DATA RECORDS:
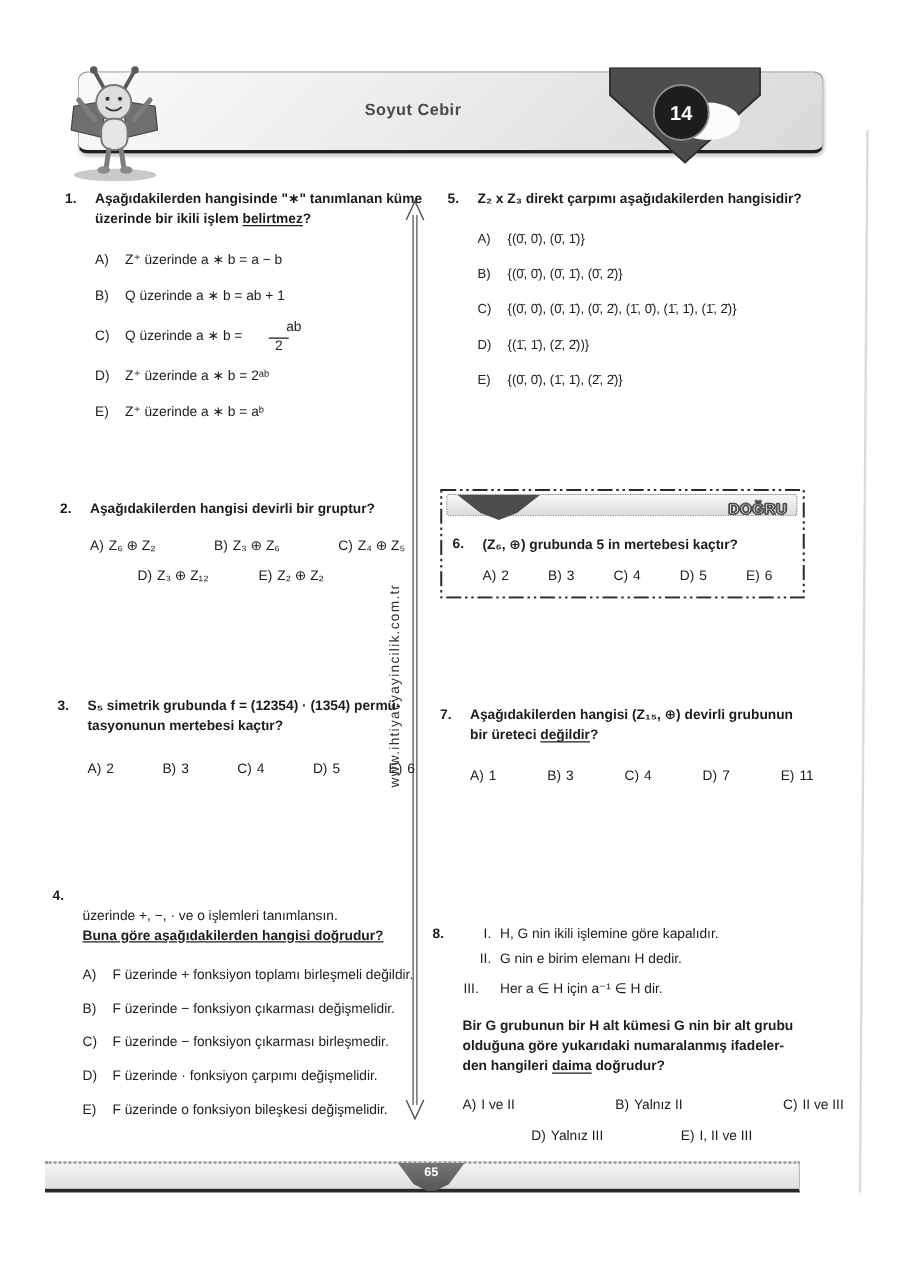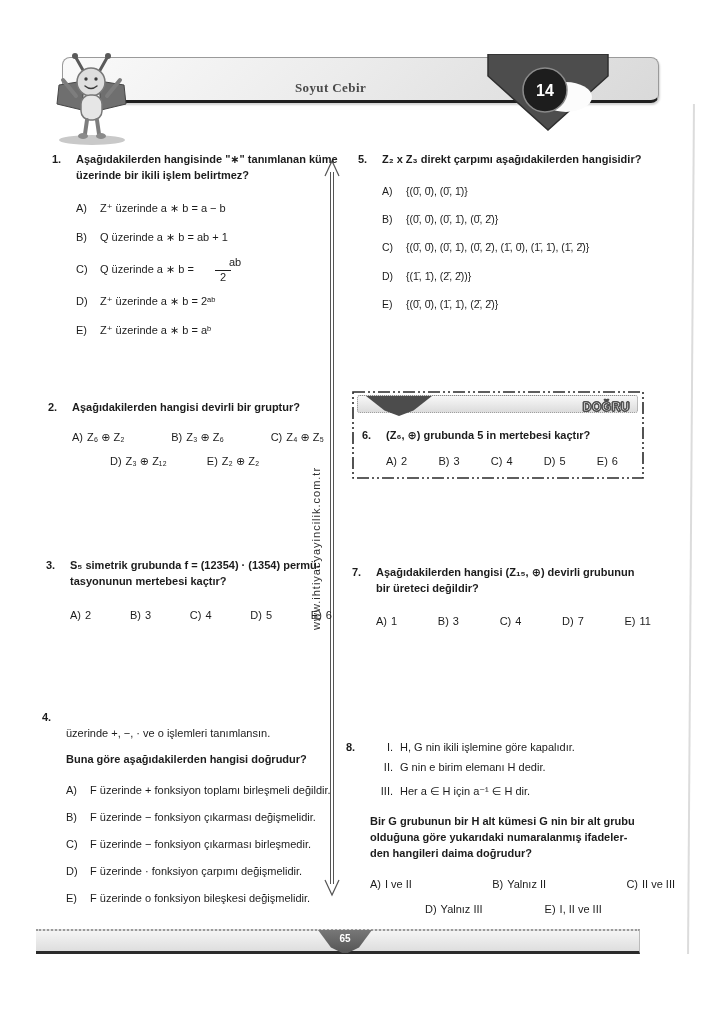"Soyut Cebir" .header { font-family: Liberation Serif, serif -> none; height: 46px -> 66px }
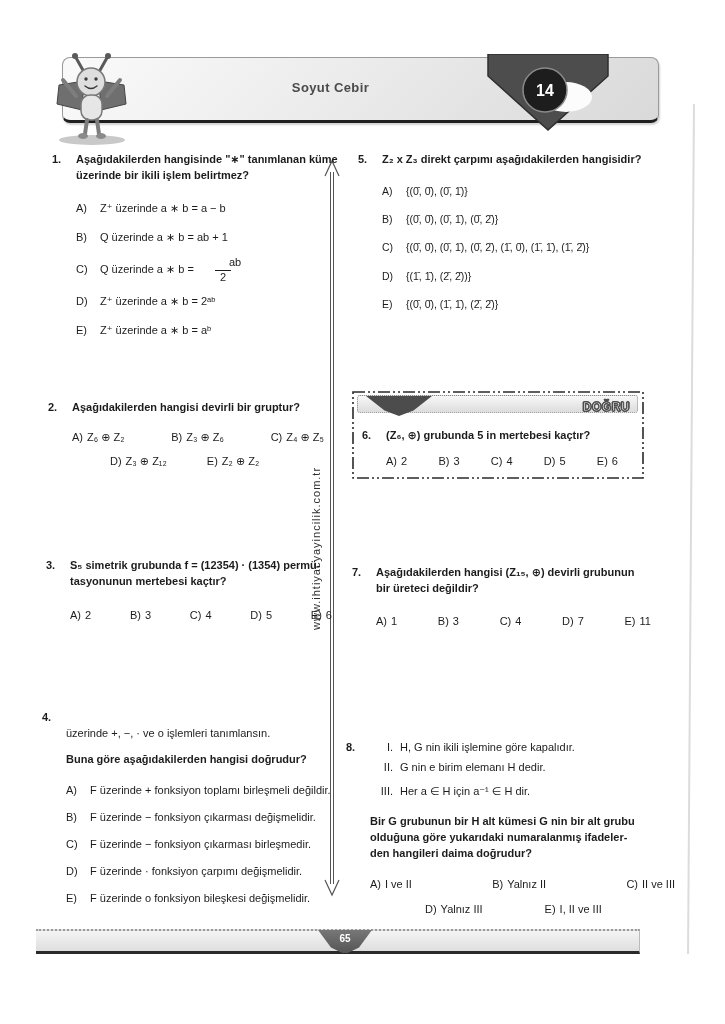"belirtmez" .u { text-decoration: none -> underline }
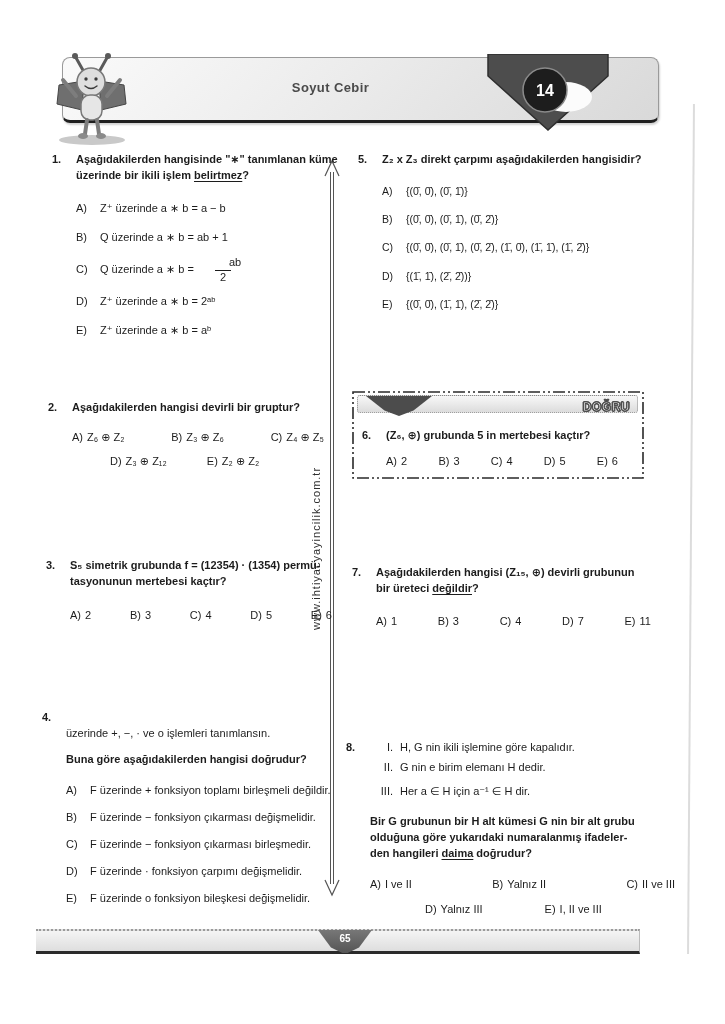"Buna göre aşağıdakilerden hangisi" div.stem { margin-top: 10px -> none; text-decoration: none -> underline }
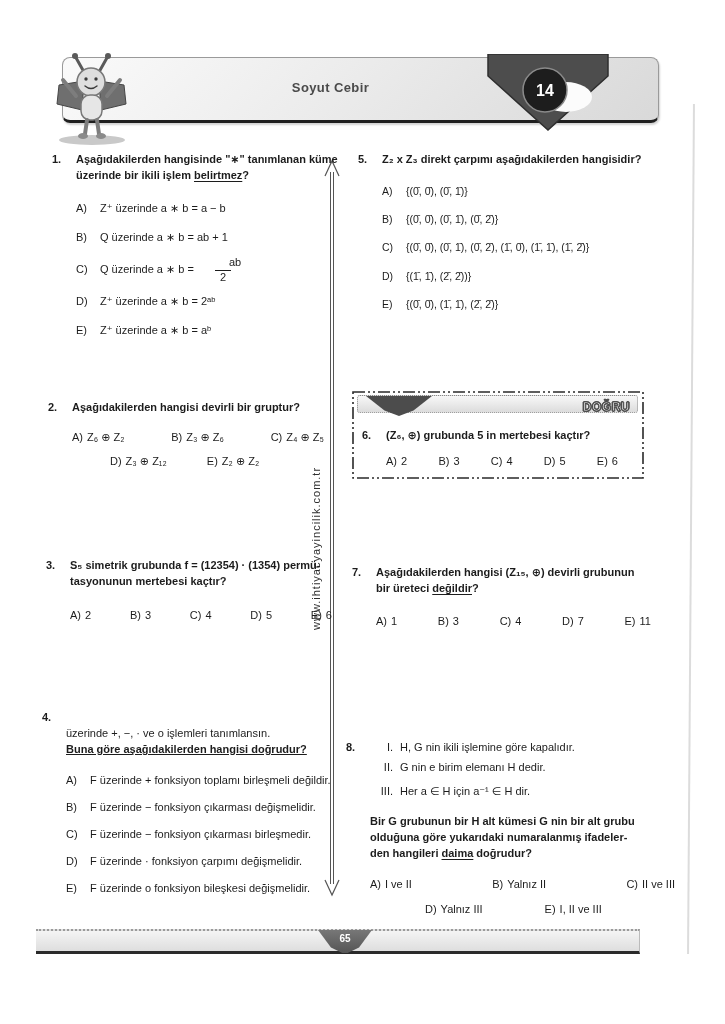"III." span { padding-right: 7px -> 17px }
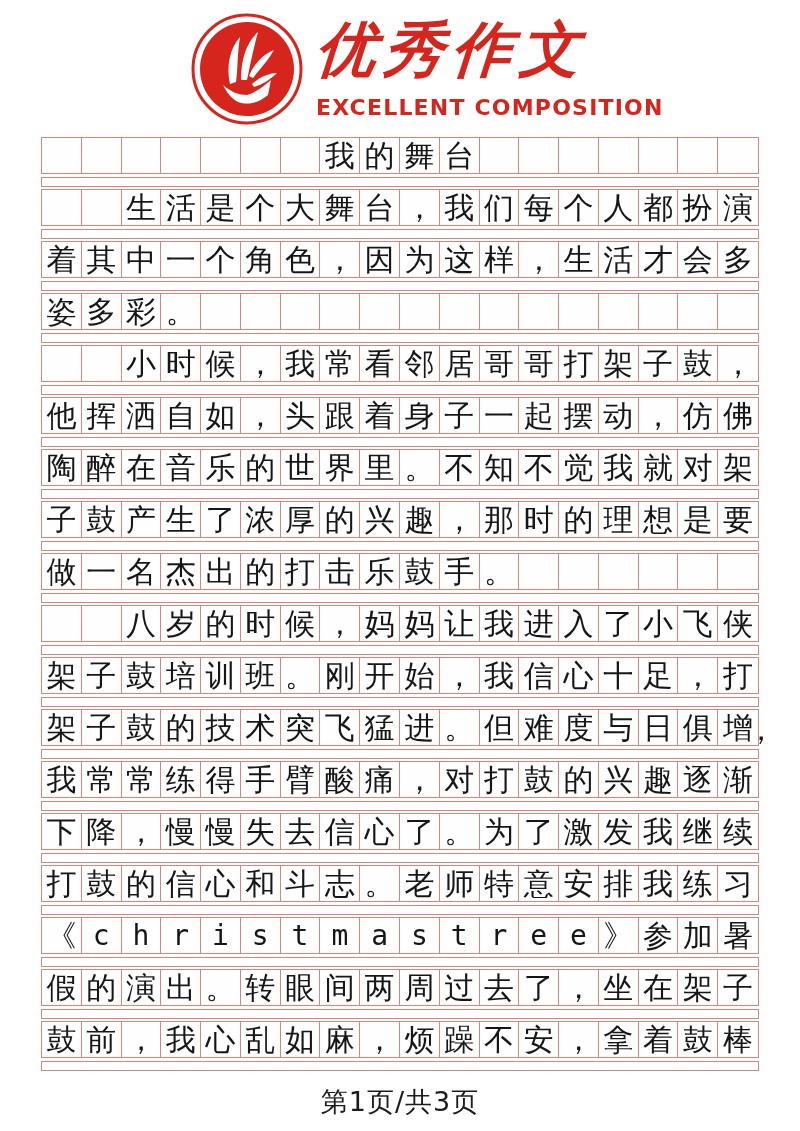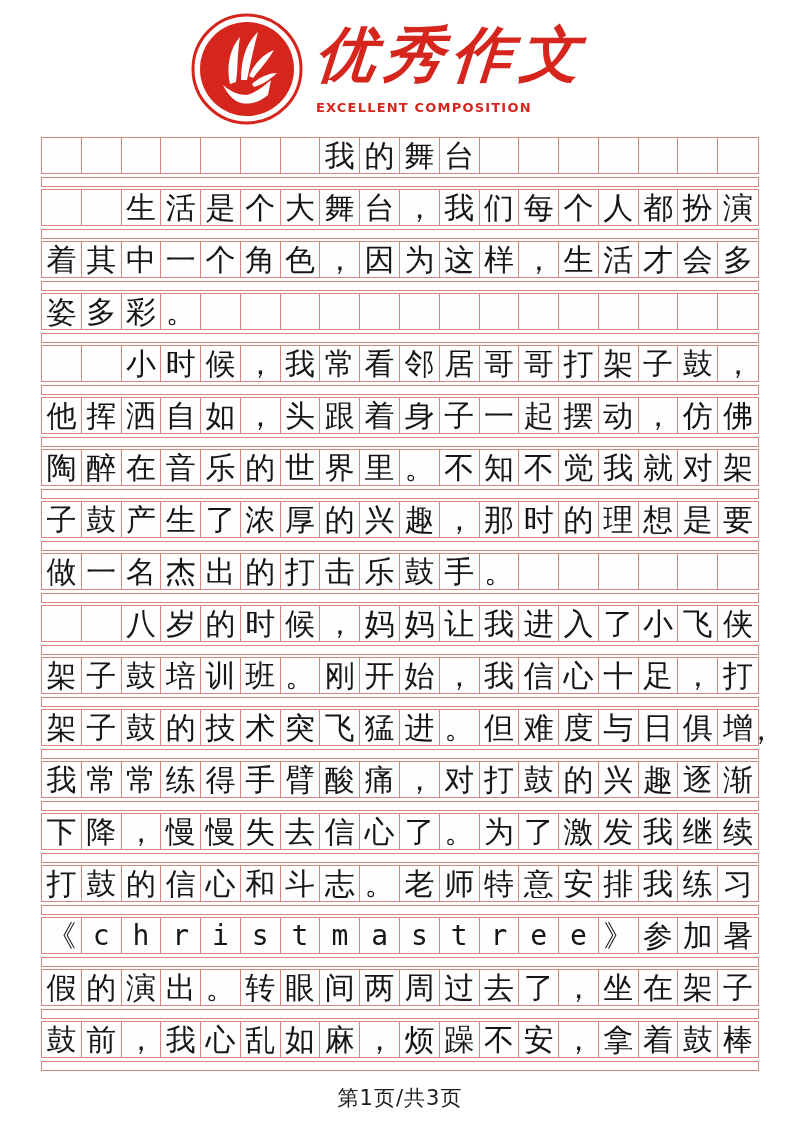"EXCELLENT COMPOSITION" .brand-subtitle { font-size: 13px -> 22px }
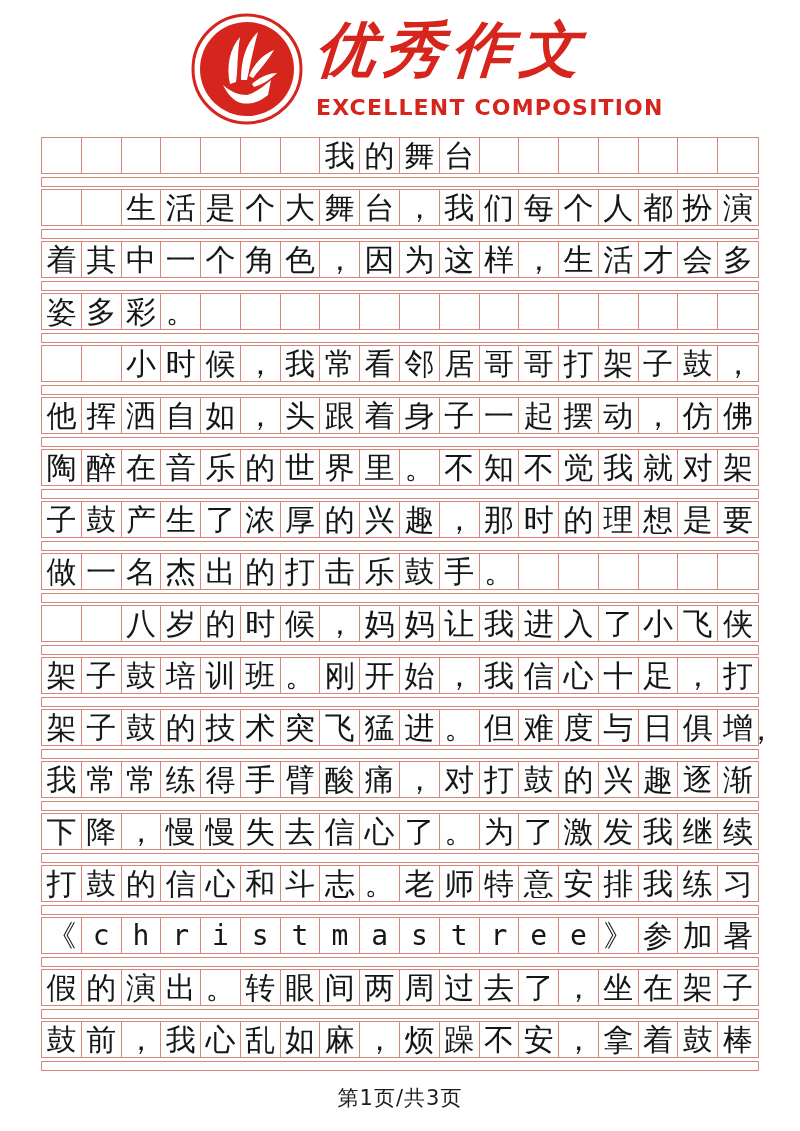"第1页/共3页" .page-indicator { font-size: 21px -> 27px }
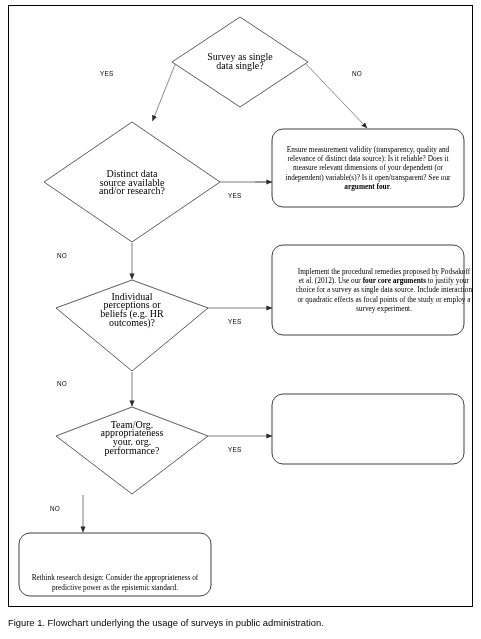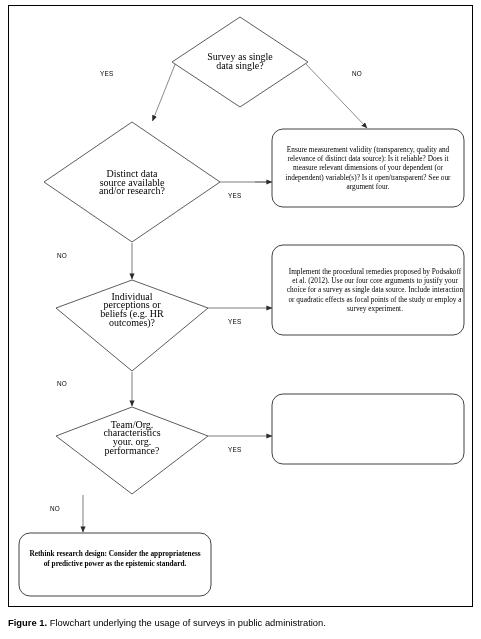"argument four" .txt-inner b { font-weight: normal -> bold }
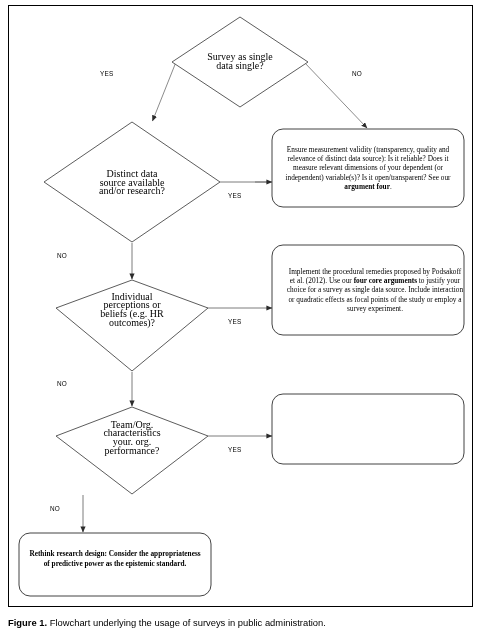"Implement the procedural remedies" div.txt-block { left: 286px -> 295px }
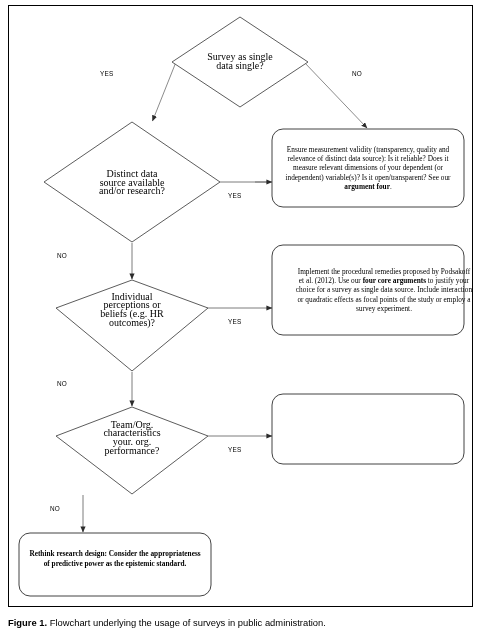"characteristics" div { text: characteristics -> appropriateness }
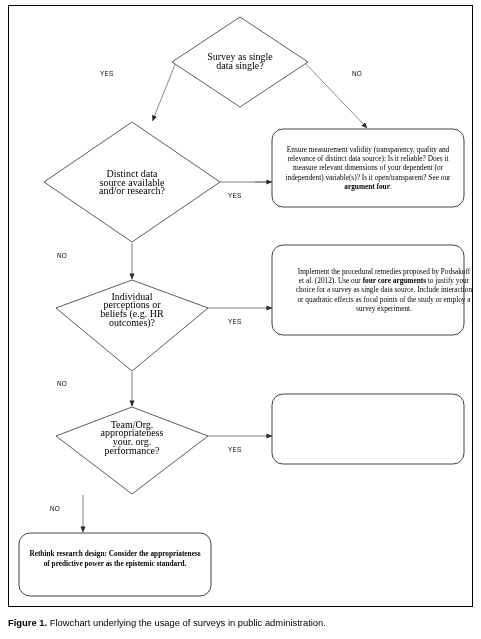"Rethink research design: Consider the" div.txt-block { font-weight: bold -> none; top: 529px -> 553px }
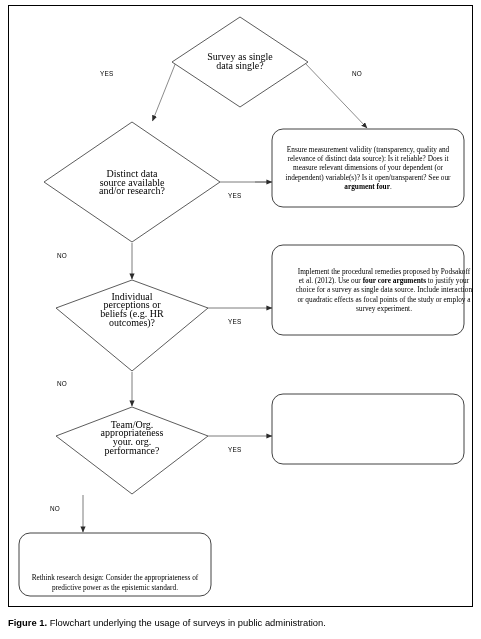"Figure 1." .caption .cap-label { font-weight: bold -> normal }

TASK PROMPT:
Your answer must be the lines from the one containing "left: 286px ->" through the last line of the records, both included, written out exactly and without pictures.

EXPECTED OUTPUT:
"Implement the procedural remedies" div.txt-block { left: 286px -> 295px }
"characteristics" div { text: characteristics -> appropriateness }
"Rethink research design: Consider the" div.txt-block { font-weight: bold -> none; top: 529px -> 553px }
"Figure 1." .caption .cap-label { font-weight: bold -> normal }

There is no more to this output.